I. Murat-Hüdavendigar Balkan fetihlerini hızla sürdürdü. 1363'te Edirne yakınlarında Sazlıdere denilen yerde, Osmanlı ilerlemesini durdurmak isteyen bir Bizans - Bulgar ordusu yenilgiye uğratıldı ve bu zaferin ardından Edirne Osmanlılar'ın eline geçti. Kısa bir süre sonra, Edirne'yi geri almak isteyen Macar - Sırp - Bulgar - Eflâk - Bosna birleşik ordusu Edirne yakınlarında, Sırpsındığı Savaşı'nda ağır bir yenilgiye uğratıldı (1364).

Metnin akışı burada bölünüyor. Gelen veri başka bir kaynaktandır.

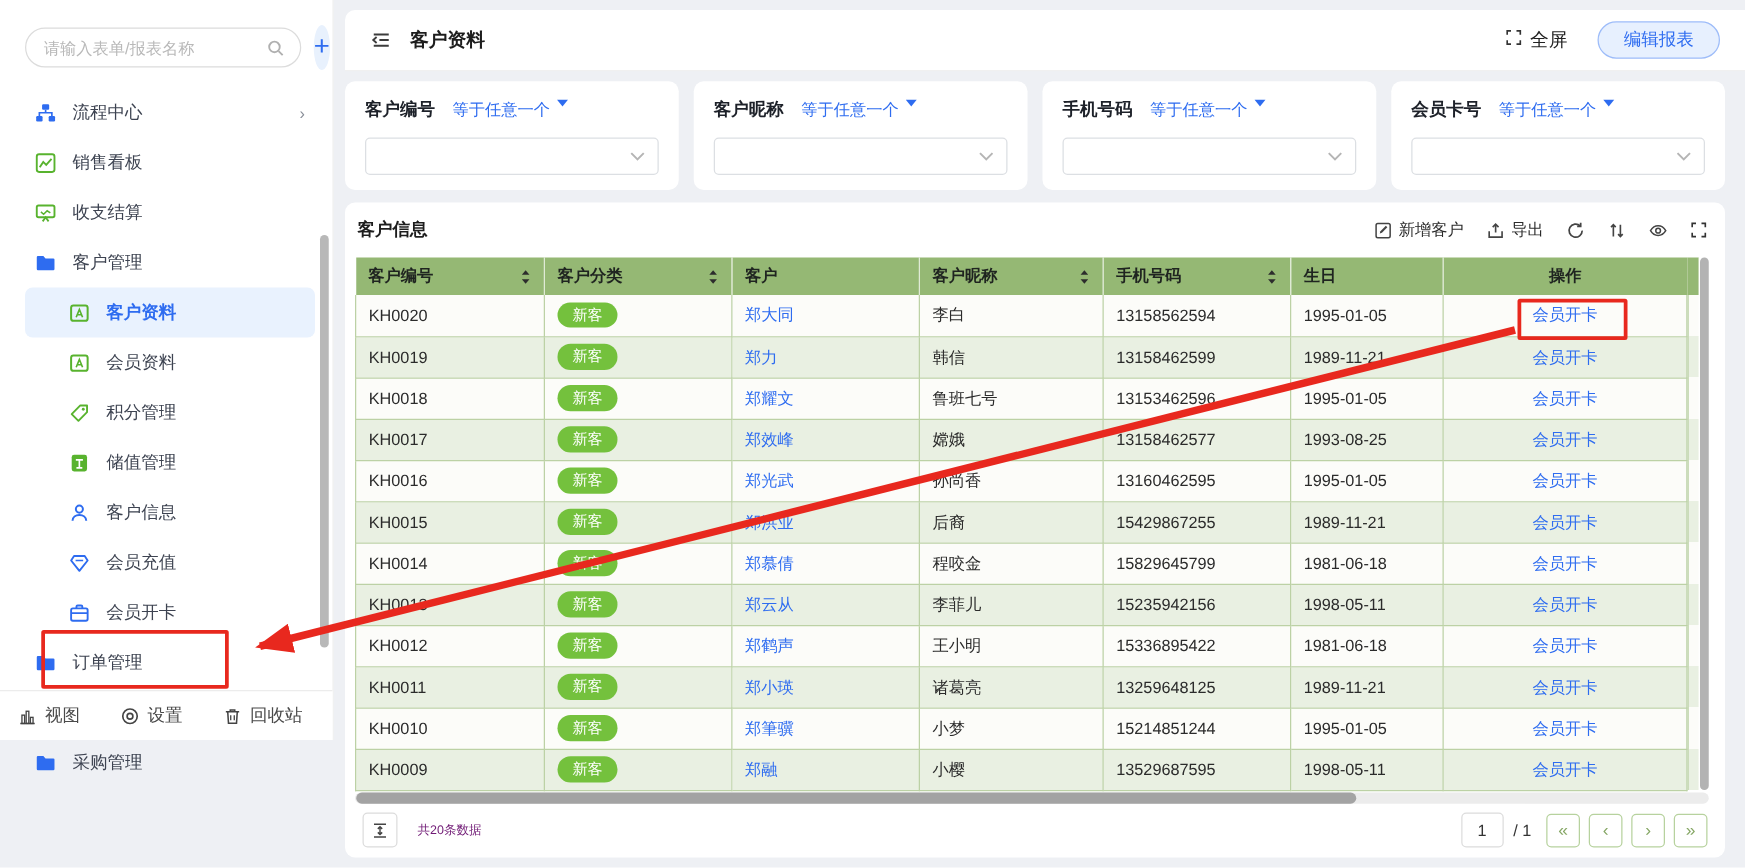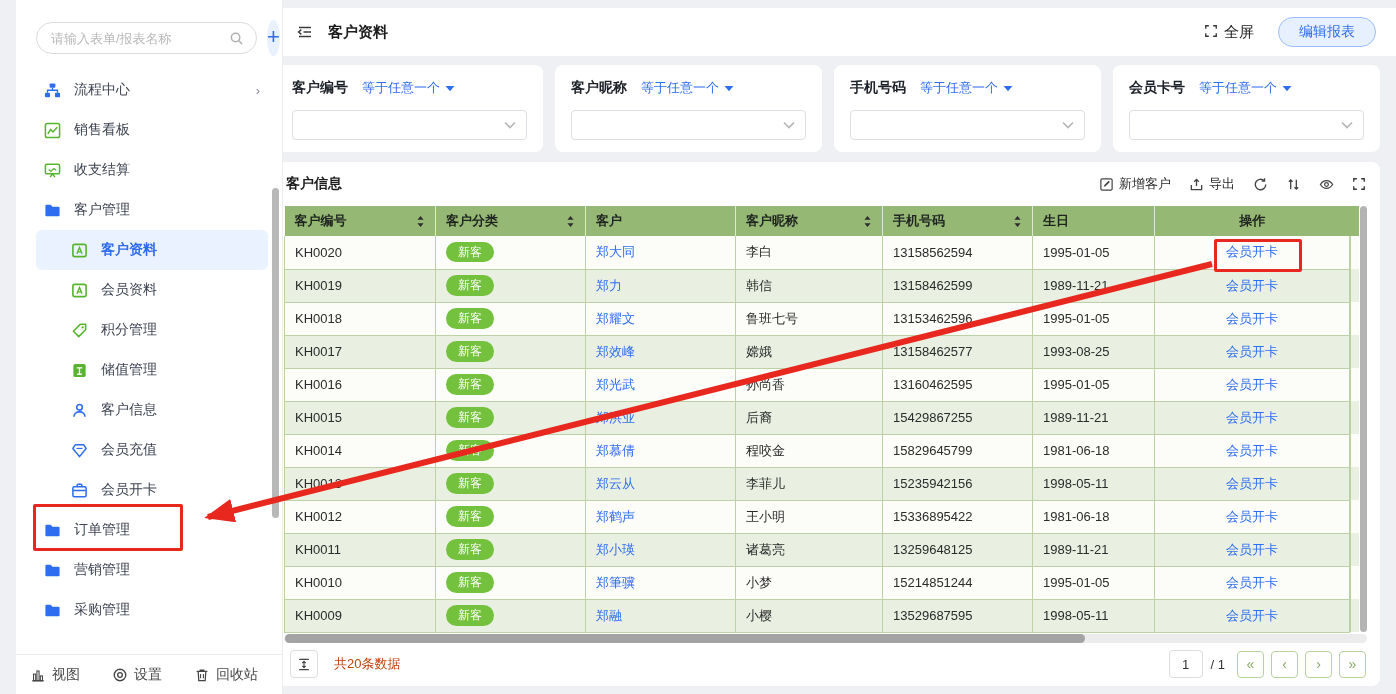"请输入表单/报表名称" .sidebar { height: 694px -> 592px; left: 16px -> 0 }
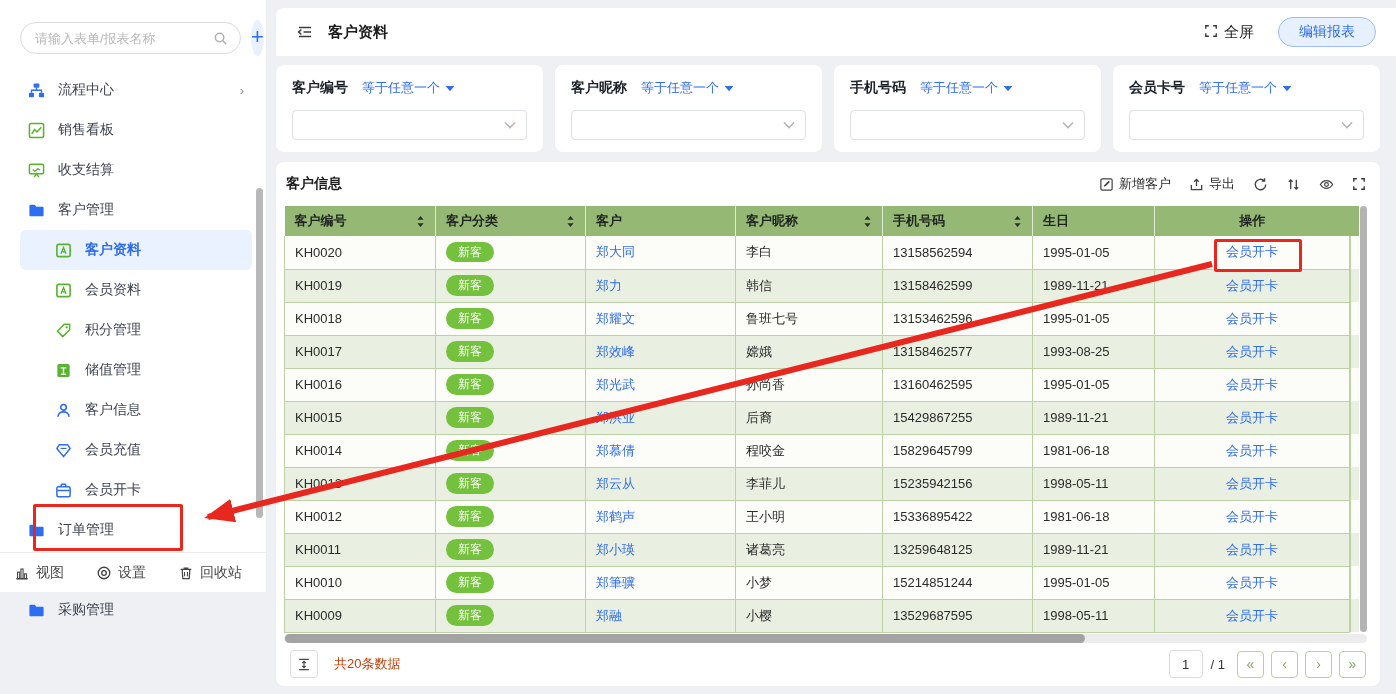"等于任意一个" .f-op { align-items: center -> none }
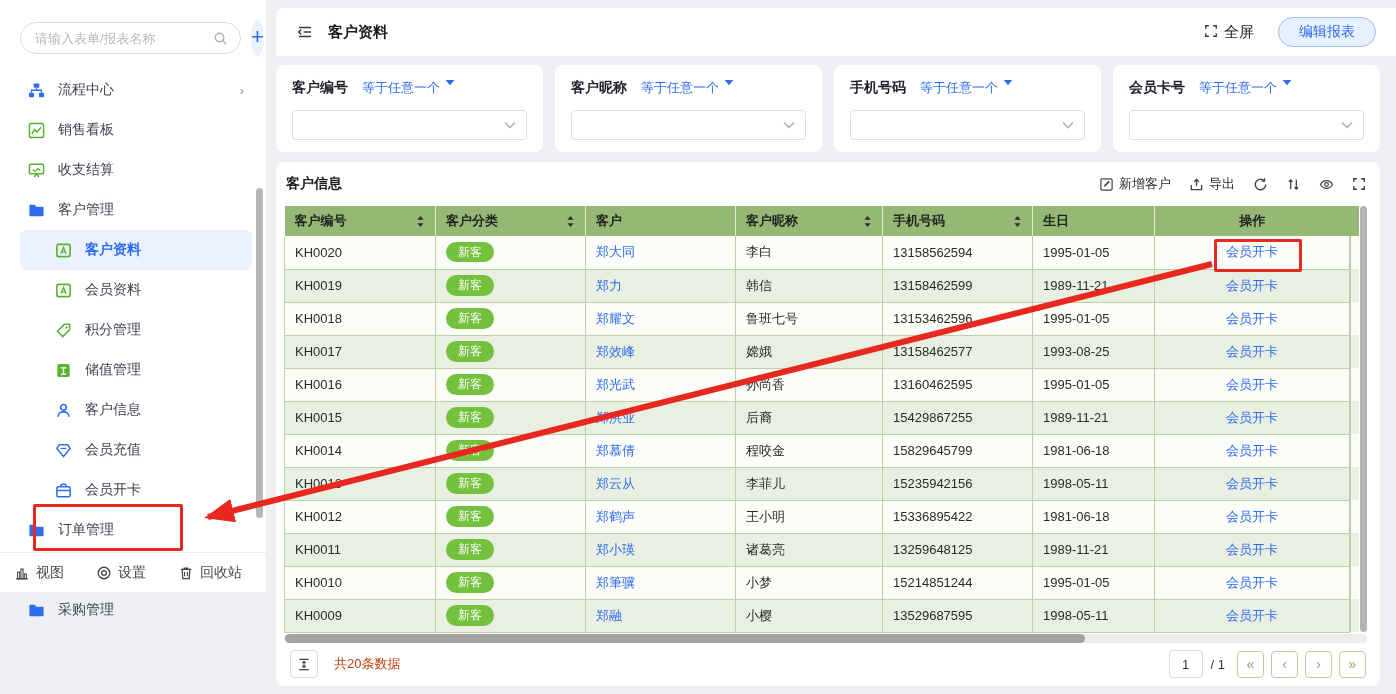"共20条数据" .pg-total { color: #c2410c -> #701a75; font-size: 13px -> 10px }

Osmanlılar kısa süre içinde Bulgaristan'ı, Yunanistan'ı ve Sırbistan'ı ele geçirmeyi başardılar. 14.yy. sonlarında Osmanlı sınırı Tuna'ya ve Belgrad'a dayanmış bulunuyordu. Balkan devletlerinin ve onları destekleyen Avrupa devletlerinin Osmanlı ilerlemesini durdurma çabaları, I. Kosova Savaşı (1389), Niğbolu (1396), Varna (1444), II. Kosova Savaşı (1448) savaşları ile kırıldı. İstanbul'un Osmanlılar'ın eline geçmesinden önce Belgrad ve dolayları, Arnavutluk, bazı liman şehirleri dışında Balkanlar büyük ölçüde Osmanlı egemenliğine girmiş bulunuyordu. Bu döneminde Germiyanoğlu Süleyman Şah'ın kızı ile I.Murat'ın oğlu Şehzâde Bayezit'in evlenmeleri, Kütahya, Tavşanlı, Emet, Simav ve Gediz dolaylarının çeyiz olarak Osmanlılar'a geçmesine neden oldu. Yine 1.Murat döneminde Osmanlı Beyliği, Hamitoğulları Beyliği'nden Akşehir, Yalvaç, Beyşehir, Karaağaç ve Seydişehir'i 1374'te 80000 altın karşılığı satın alarak Anadolu'daki bu genişleme, kendilerini Anadolu Selçukluları'nın vârisi sayan Karamanoğulları Beyliği ile sınırdaş yaptı ve bu durum Osmanlı - Karaman mücadelesinin başlamasına neden oldu. I. Murat'ın oğlu Yıldırım Bayezit (I. Bayezit) (1389 - 1402) tahta geçer.
Yıldırım Bayezit döneminde,Anadolu Türk birliği yeniden sağlandı. Ancak Osmanlı'nın bu kadar güçlenmesi, o sırada bir Çin seferi hazırlığında olan Timuru korkuttu. Batısında böylesine güçlü bir devlet bırakmak istemeyen Timur, Karakoyunlu ve Celayirli hükümdarının Osmanlı'ya sığnmasını bahane ederek Osmanlı'ya savaş açtı ve Ankara'ya kadar geldi. O sırada İstanbul'u kuşatmakta olan bayezid kuşatmayı kaldırdı ve Çubuk Ovası'nda Timur'un ordusu ile karşılaştı. Yapılan Ankara Meydan Savaşı'nda bayezid kendisine bağlı Türk boylarının ona ihanet etmesinin de etkisiyle çok ağır bir yenilgi aldı. Timur,devleti Bayezid'in oğulları İsa, Musa, Mehmet ve Süleyman çelebiler arsında paylaştırdı ve Anaolu beylerini eski topraklarına kavuşturdu.
• "Fetret Devri" adı verilen bu dönemde Mehmet Çelebi kardeşlerini yenerek 1413 yılında tahta çıktı. Çelebi Mehmet, anadolu türk birliğini bir ölçüde yeniden sağladı ve devleti eski gücüne kavuşturdu.Bu dönemde Venediklilerle yapılan ilk deniz savaşı, başarısızlıkla sonuçlandı.1421'de yerine oğlu Sultan II. Murat padişah oldu.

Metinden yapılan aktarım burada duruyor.